The value of customer behavior data in predictive modeling

Date: 15 April 2016

Venue: University of Antwerp, Hof van Liere - F. de Tassiszaal, Prinsstraat 13 - 2000 Antwerp

Time: 5:00 PM

PhD candidate: Julie Moeyersoms

Principal investigator: Prof David Martens

Short description: PhD defence Julie Moeyersoms - Faculty of Applied Economics


In this world of ubiquitous computing and increasing connectivity, people's digital footprints continuously grow. This creates a new, fine-grained type of data that reveals more detailed and low-level human behavior (such as payments, website visits and phone calls). This data is different from other, more traditional data types (such as socio-demographics) in a way that it captures people's actions, opinions, thoughts and social interactions. The aim of this dissertation is to investigate the value of such fine-grained behavioral data in predictive modeling.  In the first part, value is approached in terms of predictive performance. We research whether adding this type of data improves our predictions on consumer behavior. Several real life data sets are researched, going from marketing applications such as churn prediction or online advertising, to risk management applications such as residence fraud detection and credit risk predictions. 
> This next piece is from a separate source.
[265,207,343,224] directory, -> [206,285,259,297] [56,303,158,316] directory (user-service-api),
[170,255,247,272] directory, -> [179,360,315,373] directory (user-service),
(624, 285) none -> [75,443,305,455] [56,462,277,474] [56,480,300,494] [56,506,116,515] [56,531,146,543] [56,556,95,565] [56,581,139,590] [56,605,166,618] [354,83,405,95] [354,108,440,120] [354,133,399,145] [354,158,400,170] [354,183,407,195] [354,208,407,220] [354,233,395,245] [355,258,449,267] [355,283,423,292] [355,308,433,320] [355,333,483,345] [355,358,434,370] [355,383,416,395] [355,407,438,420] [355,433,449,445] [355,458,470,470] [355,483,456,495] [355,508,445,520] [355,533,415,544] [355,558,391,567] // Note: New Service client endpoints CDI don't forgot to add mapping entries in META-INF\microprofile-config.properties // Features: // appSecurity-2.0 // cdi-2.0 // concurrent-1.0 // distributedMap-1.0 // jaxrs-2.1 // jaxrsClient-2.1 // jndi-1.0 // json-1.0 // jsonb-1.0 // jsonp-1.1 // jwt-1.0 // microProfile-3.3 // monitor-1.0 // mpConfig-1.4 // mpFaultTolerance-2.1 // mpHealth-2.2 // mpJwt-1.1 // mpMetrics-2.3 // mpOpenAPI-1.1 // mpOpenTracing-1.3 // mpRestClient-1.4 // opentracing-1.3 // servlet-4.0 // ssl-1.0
The second part of this dissertation approaches the economic value of fine-grained behavioral data. More specifically, we look at the application of online advertising where browsing behavior data is used in order to infer a user's interest in a certain advertisement. Typically, hundreds of thousands of websites are included in the model, each adding value to the predictive performance of the model. In this work, different methods are proposed to distribute economic value to each of these data sources to compensate for their value in the prediction model. Ultimately, this allows for better insights in the actual added value of a data source, which can be valuable information for practitioners when deciding on data acquisition prices or when evaluating their data-driven decisions. Without the tools to make such evaluation, big data is arguably more a faith-based initiative than a scientific practice.